[Your instructions]: Reproduce the data, keeping every word exactly as it is.

[Entries provided]:
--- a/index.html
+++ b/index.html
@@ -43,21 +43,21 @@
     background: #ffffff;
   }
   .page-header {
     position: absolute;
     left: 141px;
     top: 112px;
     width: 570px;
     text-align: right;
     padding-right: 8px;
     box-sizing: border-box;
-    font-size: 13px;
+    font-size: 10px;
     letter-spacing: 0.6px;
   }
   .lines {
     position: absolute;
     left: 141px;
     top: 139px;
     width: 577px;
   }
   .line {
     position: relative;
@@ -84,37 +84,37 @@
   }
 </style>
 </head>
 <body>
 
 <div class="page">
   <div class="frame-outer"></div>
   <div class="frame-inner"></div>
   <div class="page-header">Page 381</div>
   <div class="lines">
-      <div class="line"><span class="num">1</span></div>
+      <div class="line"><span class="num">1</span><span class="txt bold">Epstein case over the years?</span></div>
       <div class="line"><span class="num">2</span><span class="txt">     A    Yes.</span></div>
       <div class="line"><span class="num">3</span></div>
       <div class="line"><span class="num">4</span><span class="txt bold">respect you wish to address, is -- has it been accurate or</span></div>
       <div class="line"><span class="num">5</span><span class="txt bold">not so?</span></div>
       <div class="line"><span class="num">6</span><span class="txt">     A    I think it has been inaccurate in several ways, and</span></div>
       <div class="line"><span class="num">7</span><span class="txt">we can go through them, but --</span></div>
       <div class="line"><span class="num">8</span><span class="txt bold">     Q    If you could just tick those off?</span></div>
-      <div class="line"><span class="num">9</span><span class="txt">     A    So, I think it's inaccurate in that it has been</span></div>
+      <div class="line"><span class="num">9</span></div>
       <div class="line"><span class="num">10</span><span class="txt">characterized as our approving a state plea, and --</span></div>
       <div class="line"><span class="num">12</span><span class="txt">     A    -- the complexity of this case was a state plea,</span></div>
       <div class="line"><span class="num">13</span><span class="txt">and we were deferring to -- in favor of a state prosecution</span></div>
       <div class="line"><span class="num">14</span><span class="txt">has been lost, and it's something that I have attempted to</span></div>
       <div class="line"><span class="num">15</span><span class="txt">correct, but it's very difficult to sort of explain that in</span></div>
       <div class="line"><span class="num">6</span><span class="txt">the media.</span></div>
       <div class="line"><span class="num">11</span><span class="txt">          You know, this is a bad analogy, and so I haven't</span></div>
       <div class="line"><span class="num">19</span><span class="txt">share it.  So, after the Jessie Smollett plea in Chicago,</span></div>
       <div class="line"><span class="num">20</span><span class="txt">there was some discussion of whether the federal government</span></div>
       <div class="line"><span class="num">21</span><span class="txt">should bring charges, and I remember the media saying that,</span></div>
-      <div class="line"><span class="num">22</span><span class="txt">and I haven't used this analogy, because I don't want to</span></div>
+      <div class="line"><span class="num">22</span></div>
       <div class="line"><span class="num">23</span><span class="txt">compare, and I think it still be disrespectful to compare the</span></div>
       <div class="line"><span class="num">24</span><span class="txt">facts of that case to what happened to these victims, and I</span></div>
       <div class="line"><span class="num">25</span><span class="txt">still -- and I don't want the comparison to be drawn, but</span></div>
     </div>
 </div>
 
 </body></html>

[Output for this exercise]:
--- a/index.html
+++ b/index.html
@@ -43,21 +43,21 @@
     background: #ffffff;
   }
   .page-header {
     position: absolute;
     left: 141px;
     top: 112px;
     width: 570px;
     text-align: right;
     padding-right: 8px;
     box-sizing: border-box;
-    font-size: 13px;
+    font-size: 10px;
     letter-spacing: 0.6px;
   }
   .lines {
     position: absolute;
     left: 141px;
     top: 139px;
     width: 577px;
   }
   .line {
     position: relative;
@@ -84,37 +84,37 @@
   }
 </style>
 </head>
 <body>
 
 <div class="page">
   <div class="frame-outer"></div>
   <div class="frame-inner"></div>
   <div class="page-header">Page 381</div>
   <div class="lines">
-      <div class="line"><span class="num">1</span></div>
+      <div class="line"><span class="num">1</span><span class="txt bold">Epstein case over the years?</span></div>
       <div class="line"><span class="num">2</span><span class="txt">     A    Yes.</span></div>
       <div class="line"><span class="num">3</span></div>
       <div class="line"><span class="num">4</span><span class="txt bold">respect you wish to address, is -- has it been accurate or</span></div>
       <div class="line"><span class="num">5</span><span class="txt bold">not so?</span></div>
       <div class="line"><span class="num">6</span><span class="txt">     A    I think it has been inaccurate in several ways, and</span></div>
       <div class="line"><span class="num">7</span><span class="txt">we can go through them, but --</span></div>
       <div class="line"><span class="num">8</span><span class="txt bold">     Q    If you could just tick those off?</span></div>
-      <div class="line"><span class="num">9</span><span class="txt">     A    So, I think it's inaccurate in that it has been</span></div>
+      <div class="line"><span class="num">9</span></div>
       <div class="line"><span class="num">10</span><span class="txt">characterized as our approving a state plea, and --</span></div>
       <div class="line"><span class="num">12</span><span class="txt">     A    -- the complexity of this case was a state plea,</span></div>
       <div class="line"><span class="num">13</span><span class="txt">and we were deferring to -- in favor of a state prosecution</span></div>
       <div class="line"><span class="num">14</span><span class="txt">has been lost, and it's something that I have attempted to</span></div>
       <div class="line"><span class="num">15</span><span class="txt">correct, but it's very difficult to sort of explain that in</span></div>
       <div class="line"><span class="num">6</span><span class="txt">the media.</span></div>
       <div class="line"><span class="num">11</span><span class="txt">          You know, this is a bad analogy, and so I haven't</span></div>
       <div class="line"><span class="num">19</span><span class="txt">share it.  So, after the Jessie Smollett plea in Chicago,</span></div>
       <div class="line"><span class="num">20</span><span class="txt">there was some discussion of whether the federal government</span></div>
       <div class="line"><span class="num">21</span><span class="txt">should bring charges, and I remember the media saying that,</span></div>
-      <div class="line"><span class="num">22</span><span class="txt">and I haven't used this analogy, because I don't want to</span></div>
+      <div class="line"><span class="num">22</span></div>
       <div class="line"><span class="num">23</span><span class="txt">compare, and I think it still be disrespectful to compare the</span></div>
       <div class="line"><span class="num">24</span><span class="txt">facts of that case to what happened to these victims, and I</span></div>
       <div class="line"><span class="num">25</span><span class="txt">still -- and I don't want the comparison to be drawn, but</span></div>
     </div>
 </div>
 
 </body></html>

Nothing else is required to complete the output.